▶ _About this exercise_:
Beginning with the first entry, restate the data word for word and leave out the images.

▶ _Given records_:
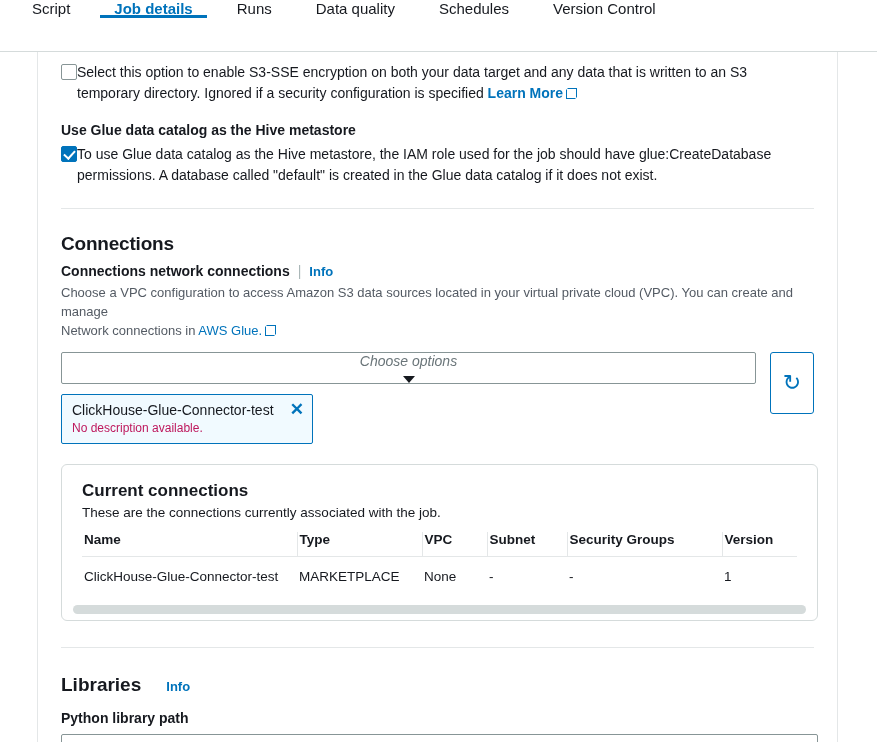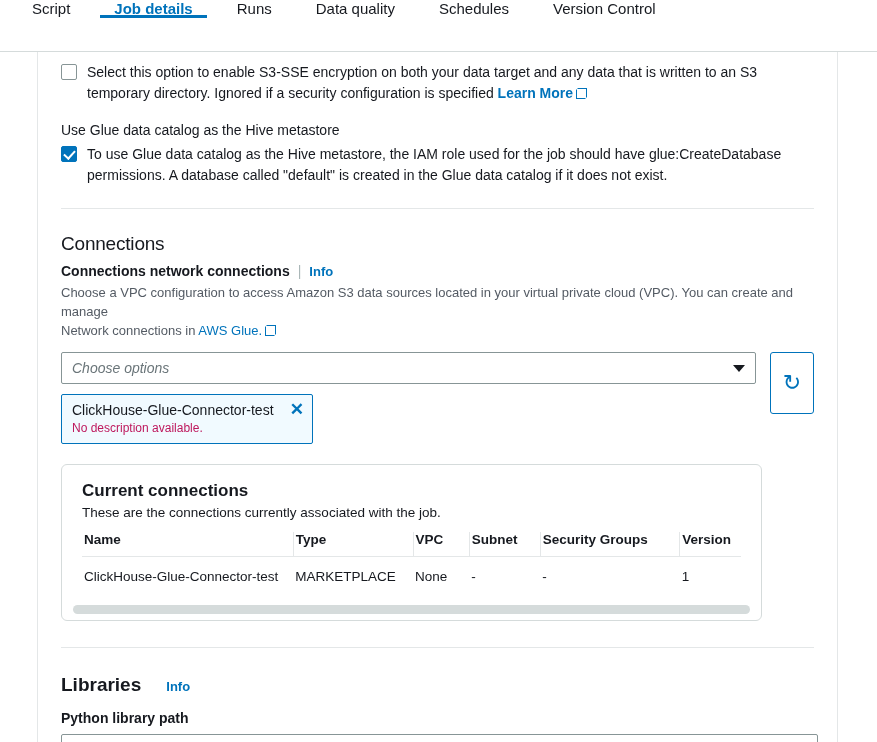--- a/index.html
+++ b/index.html
@@ -59,21 +59,20 @@
     background: #ffffff;
     border-left: 1px solid #e4e7e8;
     border-right: 1px solid #e4e7e8;
     padding: 0 23px;
   }
 
   
   .row-check {
     display: flex;
     align-items: flex-start;
-    gap: 10px;
     padding-top: 10px;
   }
   .checkbox {
     width: 16px; height: 16px;
     min-width: 16px;
     border: 1px solid #879596;
     border-radius: 2px;
     background: #ffffff;
     margin-top: 2px;
     cursor: pointer;
@@ -129,34 +128,34 @@
     content: "";
     position: absolute;
     right: 0; top: 0;
     width: 8px; height: 8px;
     border: 1.4px solid #0073bb;
     border-bottom-color: transparent;
     border-left-color: transparent;
   }
 
   .subhead {
-    font-weight: normal;
+    font-weight: bold;
     font-size: 14px;
     margin-top: 18px;
   }
 
   hr.sep {
     border: none;
     border-top: 1px solid #e4e7e8;
     margin: 22px 0 0 0;
   }
 
   h2.section {
     font-size: 19px;
-    font-weight: normal;
+    font-weight: bold;
     margin: 24px 0 8px 0;
     letter-spacing: -0.2px;
   }
 
   .label-row {
     display: flex;
     align-items: center;
     gap: 8px;
     margin-top: 4px;
   }
@@ -197,20 +196,21 @@
     border-radius: 2px;
     background: #ffffff;
     display: flex;
     align-items: center;
     padding: 0 10px;
     font-size: 14px;
     font-style: italic;
     color: #6a7579;
     cursor: pointer;
     justify-content: space-between;
+    flex-direction: column;
   }
   .caret {
     width: 0; height: 0;
     border-left: 6px solid transparent;
     border-right: 6px solid transparent;
     border-top: 7px solid #16191f;
   }
   .token {
     margin-top: 10px;
     width: 252px;
@@ -258,21 +258,21 @@
     line-height: 22px;
   }
 
   
   .panel {
     margin-top: 20px;
     border: 1px solid #d5dbdb;
     border-radius: 6px;
     background: #ffffff;
     padding: 16px 20px 0 20px;
-    width: 701px;
+    width: 757px;
     position: relative;
   }
   .panel h3 {
     font-size: 17px;
     font-weight: bold;
     margin: 0 0 4px 0;
   }
   .panel .panel-sub {
     font-size: 13.5px;
     color: #16191f;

▶ _Reply to the task_:
--- a/index.html
+++ b/index.html
@@ -59,21 +59,20 @@
     background: #ffffff;
     border-left: 1px solid #e4e7e8;
     border-right: 1px solid #e4e7e8;
     padding: 0 23px;
   }
 
   
   .row-check {
     display: flex;
     align-items: flex-start;
-    gap: 10px;
     padding-top: 10px;
   }
   .checkbox {
     width: 16px; height: 16px;
     min-width: 16px;
     border: 1px solid #879596;
     border-radius: 2px;
     background: #ffffff;
     margin-top: 2px;
     cursor: pointer;
@@ -129,34 +128,34 @@
     content: "";
     position: absolute;
     right: 0; top: 0;
     width: 8px; height: 8px;
     border: 1.4px solid #0073bb;
     border-bottom-color: transparent;
     border-left-color: transparent;
   }
 
   .subhead {
-    font-weight: normal;
+    font-weight: bold;
     font-size: 14px;
     margin-top: 18px;
   }
 
   hr.sep {
     border: none;
     border-top: 1px solid #e4e7e8;
     margin: 22px 0 0 0;
   }
 
   h2.section {
     font-size: 19px;
-    font-weight: normal;
+    font-weight: bold;
     margin: 24px 0 8px 0;
     letter-spacing: -0.2px;
   }
 
   .label-row {
     display: flex;
     align-items: center;
     gap: 8px;
     margin-top: 4px;
   }
@@ -197,20 +196,21 @@
     border-radius: 2px;
     background: #ffffff;
     display: flex;
     align-items: center;
     padding: 0 10px;
     font-size: 14px;
     font-style: italic;
     color: #6a7579;
     cursor: pointer;
     justify-content: space-between;
+    flex-direction: column;
   }
   .caret {
     width: 0; height: 0;
     border-left: 6px solid transparent;
     border-right: 6px solid transparent;
     border-top: 7px solid #16191f;
   }
   .token {
     margin-top: 10px;
     width: 252px;
@@ -258,21 +258,21 @@
     line-height: 22px;
   }
 
   
   .panel {
     margin-top: 20px;
     border: 1px solid #d5dbdb;
     border-radius: 6px;
     background: #ffffff;
     padding: 16px 20px 0 20px;
-    width: 701px;
+    width: 757px;
     position: relative;
   }
   .panel h3 {
     font-size: 17px;
     font-weight: bold;
     margin: 0 0 4px 0;
   }
   .panel .panel-sub {
     font-size: 13.5px;
     color: #16191f;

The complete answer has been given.